### EXERCISE PROMPT
Determine how many lines below hold the string "title". Reply with the number alone.

═════ RECORD EXCERPTS ═════

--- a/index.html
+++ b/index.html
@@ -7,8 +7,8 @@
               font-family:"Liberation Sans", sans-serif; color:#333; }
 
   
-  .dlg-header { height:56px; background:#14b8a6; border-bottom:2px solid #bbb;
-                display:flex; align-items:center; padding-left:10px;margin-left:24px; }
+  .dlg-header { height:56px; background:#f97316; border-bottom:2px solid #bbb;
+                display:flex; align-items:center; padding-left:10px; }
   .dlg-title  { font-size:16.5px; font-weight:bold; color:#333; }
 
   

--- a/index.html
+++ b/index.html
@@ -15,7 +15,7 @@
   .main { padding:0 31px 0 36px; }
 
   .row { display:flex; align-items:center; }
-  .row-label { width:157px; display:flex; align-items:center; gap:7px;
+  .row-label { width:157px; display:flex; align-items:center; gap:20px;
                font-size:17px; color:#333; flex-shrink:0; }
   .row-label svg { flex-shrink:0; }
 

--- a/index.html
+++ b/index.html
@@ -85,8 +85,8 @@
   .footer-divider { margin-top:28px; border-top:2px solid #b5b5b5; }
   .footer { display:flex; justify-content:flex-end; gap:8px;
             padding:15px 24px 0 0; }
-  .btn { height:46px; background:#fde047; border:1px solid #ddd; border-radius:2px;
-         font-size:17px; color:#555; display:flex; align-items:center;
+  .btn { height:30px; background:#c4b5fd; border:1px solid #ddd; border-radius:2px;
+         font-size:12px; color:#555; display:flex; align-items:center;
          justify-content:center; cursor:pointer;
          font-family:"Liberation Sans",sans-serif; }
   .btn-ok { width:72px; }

═════
═════ RECORD EXCERPTS ═════

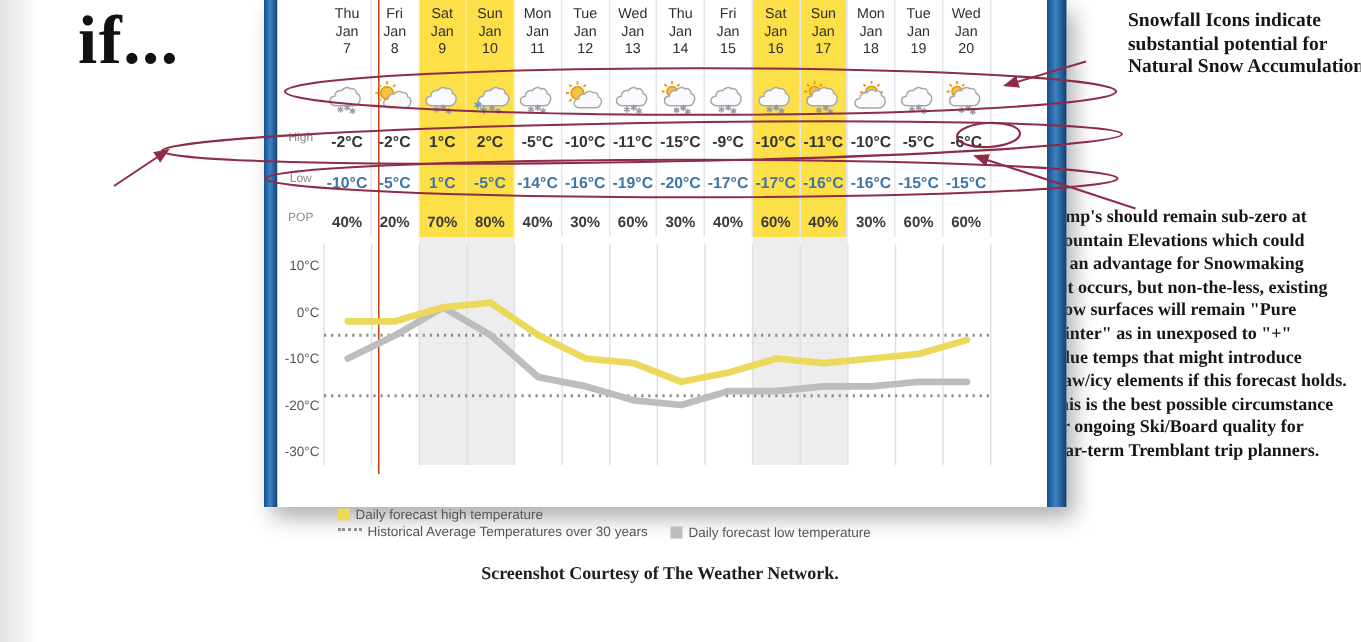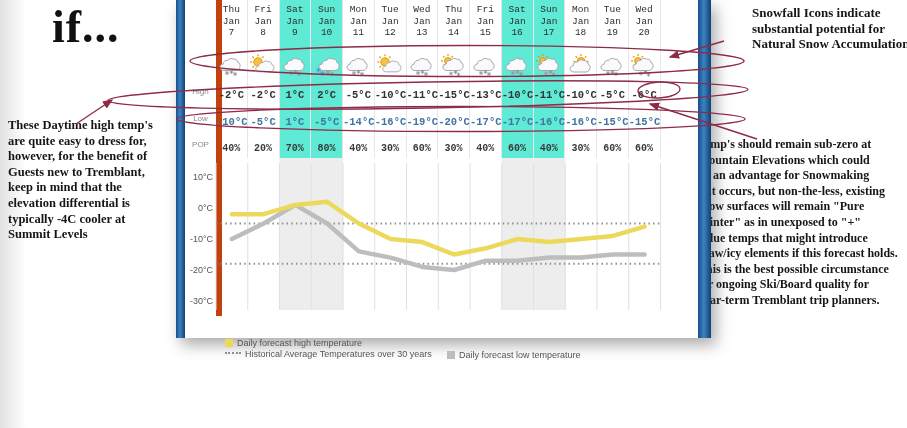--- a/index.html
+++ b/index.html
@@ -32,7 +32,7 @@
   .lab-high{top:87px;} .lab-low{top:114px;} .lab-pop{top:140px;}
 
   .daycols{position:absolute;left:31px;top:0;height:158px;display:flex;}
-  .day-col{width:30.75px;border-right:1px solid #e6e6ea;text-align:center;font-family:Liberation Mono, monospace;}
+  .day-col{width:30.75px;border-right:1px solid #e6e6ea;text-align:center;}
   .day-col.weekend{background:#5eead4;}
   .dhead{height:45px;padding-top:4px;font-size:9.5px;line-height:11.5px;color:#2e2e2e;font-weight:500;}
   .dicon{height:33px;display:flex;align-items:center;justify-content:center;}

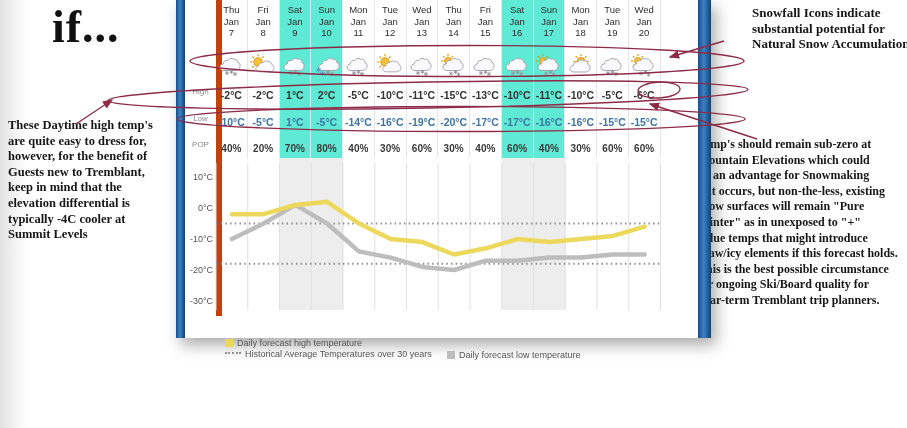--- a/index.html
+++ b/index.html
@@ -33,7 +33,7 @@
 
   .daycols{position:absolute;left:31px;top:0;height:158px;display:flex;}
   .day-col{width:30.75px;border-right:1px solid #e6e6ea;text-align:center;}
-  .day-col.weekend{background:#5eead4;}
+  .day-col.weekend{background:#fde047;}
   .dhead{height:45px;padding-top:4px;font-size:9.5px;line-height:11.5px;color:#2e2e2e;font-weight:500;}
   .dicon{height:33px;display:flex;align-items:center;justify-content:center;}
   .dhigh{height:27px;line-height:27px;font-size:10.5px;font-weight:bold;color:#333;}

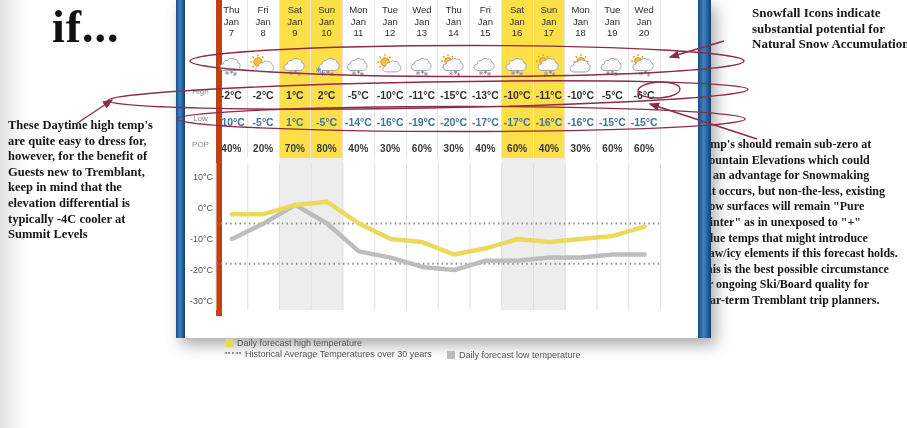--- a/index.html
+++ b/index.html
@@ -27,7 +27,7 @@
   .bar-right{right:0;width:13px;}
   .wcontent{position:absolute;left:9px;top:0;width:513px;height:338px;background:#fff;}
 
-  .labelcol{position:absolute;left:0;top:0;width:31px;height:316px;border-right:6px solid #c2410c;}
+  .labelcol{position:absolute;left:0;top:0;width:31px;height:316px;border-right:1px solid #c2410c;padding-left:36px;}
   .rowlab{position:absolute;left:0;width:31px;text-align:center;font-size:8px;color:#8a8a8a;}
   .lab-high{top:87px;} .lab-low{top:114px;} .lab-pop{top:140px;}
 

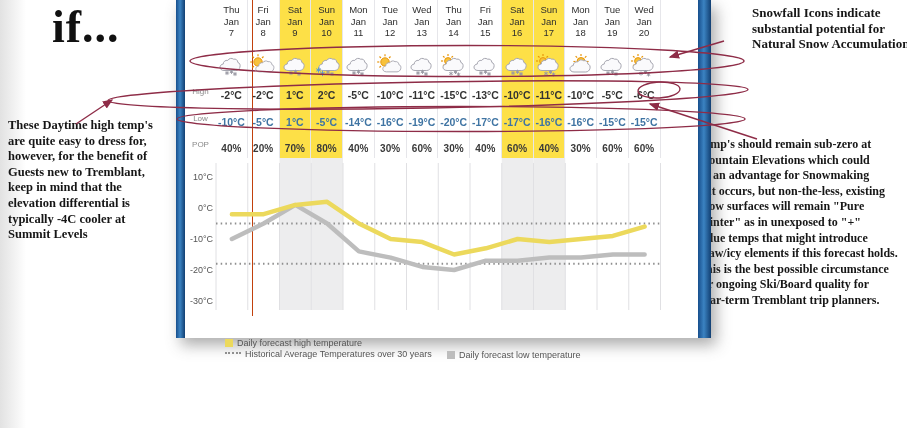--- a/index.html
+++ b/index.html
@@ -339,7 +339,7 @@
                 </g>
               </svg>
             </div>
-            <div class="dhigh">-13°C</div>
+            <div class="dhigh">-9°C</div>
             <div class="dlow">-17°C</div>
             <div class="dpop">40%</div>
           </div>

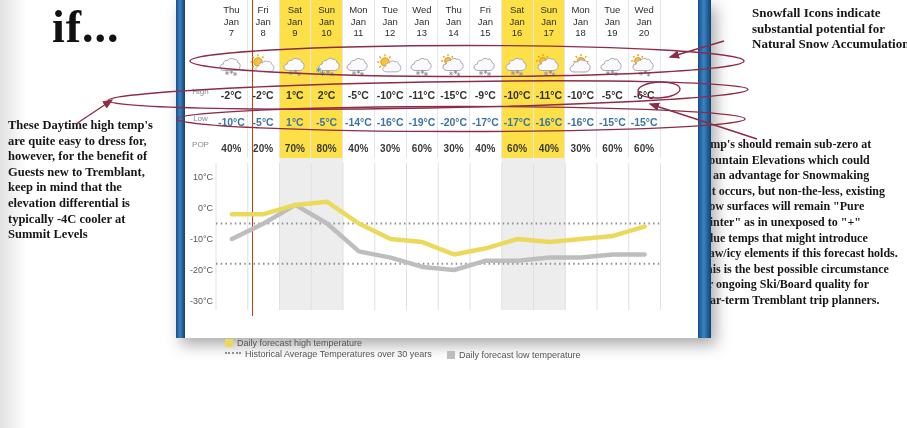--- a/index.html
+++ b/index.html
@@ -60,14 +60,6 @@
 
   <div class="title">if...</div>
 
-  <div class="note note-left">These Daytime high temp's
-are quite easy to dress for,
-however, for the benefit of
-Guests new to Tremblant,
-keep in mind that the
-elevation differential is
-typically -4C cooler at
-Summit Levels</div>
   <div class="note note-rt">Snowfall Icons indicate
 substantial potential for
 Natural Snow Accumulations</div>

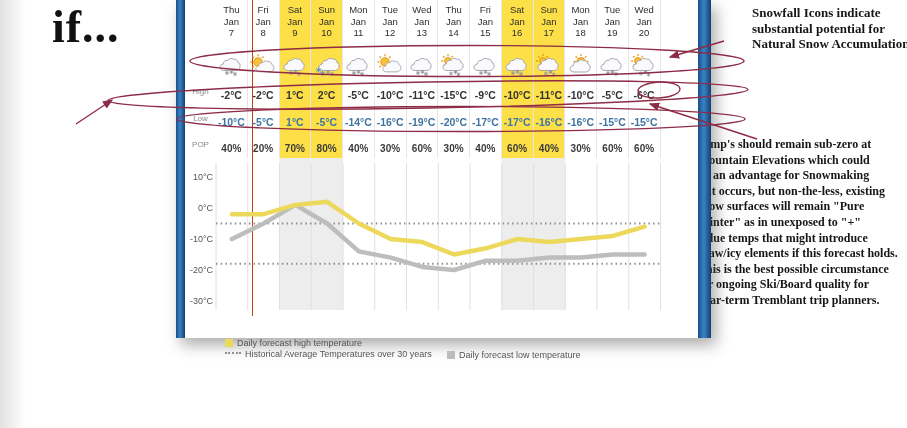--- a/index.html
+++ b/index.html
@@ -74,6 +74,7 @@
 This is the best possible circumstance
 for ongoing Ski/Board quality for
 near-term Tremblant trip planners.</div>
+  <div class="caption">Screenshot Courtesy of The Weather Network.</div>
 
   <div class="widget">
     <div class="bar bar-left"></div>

═════

### SOLVED EXERCISE
2